Retyping the data exactly is the task. Include every line.
──────
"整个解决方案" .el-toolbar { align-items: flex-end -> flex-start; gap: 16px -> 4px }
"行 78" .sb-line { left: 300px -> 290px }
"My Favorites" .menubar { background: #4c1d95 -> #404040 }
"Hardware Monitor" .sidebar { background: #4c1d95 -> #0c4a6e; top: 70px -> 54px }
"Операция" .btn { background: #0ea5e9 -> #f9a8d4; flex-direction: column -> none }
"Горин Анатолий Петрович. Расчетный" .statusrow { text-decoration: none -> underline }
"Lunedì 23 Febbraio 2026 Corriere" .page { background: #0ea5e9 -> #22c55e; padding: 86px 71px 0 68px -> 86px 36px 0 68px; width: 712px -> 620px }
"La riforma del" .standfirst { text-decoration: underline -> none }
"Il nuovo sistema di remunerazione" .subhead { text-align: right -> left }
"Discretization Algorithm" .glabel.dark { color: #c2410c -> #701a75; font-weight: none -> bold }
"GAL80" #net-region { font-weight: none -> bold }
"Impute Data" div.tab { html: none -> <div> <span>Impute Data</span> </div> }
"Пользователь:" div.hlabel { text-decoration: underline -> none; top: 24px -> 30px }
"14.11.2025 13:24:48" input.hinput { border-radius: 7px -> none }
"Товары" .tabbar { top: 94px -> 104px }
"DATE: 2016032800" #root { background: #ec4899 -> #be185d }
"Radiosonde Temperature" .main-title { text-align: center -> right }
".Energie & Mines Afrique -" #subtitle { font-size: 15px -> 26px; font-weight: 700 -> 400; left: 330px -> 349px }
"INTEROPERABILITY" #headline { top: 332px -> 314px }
──────
● ANSWER SPACE
"整个解决方案" .el-toolbar { align-items: flex-end -> flex-start; gap: 16px -> 4px }
"行 78" .sb-line { left: 300px -> 290px }
"My Favorites" .menubar { background: #4c1d95 -> #404040 }
"Hardware Monitor" .sidebar { background: #4c1d95 -> #0c4a6e; top: 70px -> 54px }
"Операция" .btn { background: #0ea5e9 -> #f9a8d4; flex-direction: column -> none }
"Горин Анатолий Петрович. Расчетный" .statusrow { text-decoration: none -> underline }
"Lunedì 23 Febbraio 2026 Corriere" .page { background: #0ea5e9 -> #22c55e; padding: 86px 71px 0 68px -> 86px 36px 0 68px; width: 712px -> 620px }
"La riforma del" .standfirst { text-decoration: underline -> none }
"Il nuovo sistema di remunerazione" .subhead { text-align: right -> left }
"Discretization Algorithm" .glabel.dark { color: #c2410c -> #701a75; font-weight: none -> bold }
"GAL80" #net-region { font-weight: none -> bold }
"Impute Data" div.tab { html: none -> <div> <span>Impute Data</span> </div> }
"Пользователь:" div.hlabel { text-decoration: underline -> none; top: 24px -> 30px }
"14.11.2025 13:24:48" input.hinput { border-radius: 7px -> none }
"Товары" .tabbar { top: 94px -> 104px }
"DATE: 2016032800" #root { background: #ec4899 -> #be185d }
"Radiosonde Temperature" .main-title { text-align: center -> right }
".Energie & Mines Afrique -" #subtitle { font-size: 15px -> 26px; font-weight: 700 -> 400; left: 330px -> 349px }
"INTEROPERABILITY" #headline { top: 332px -> 314px }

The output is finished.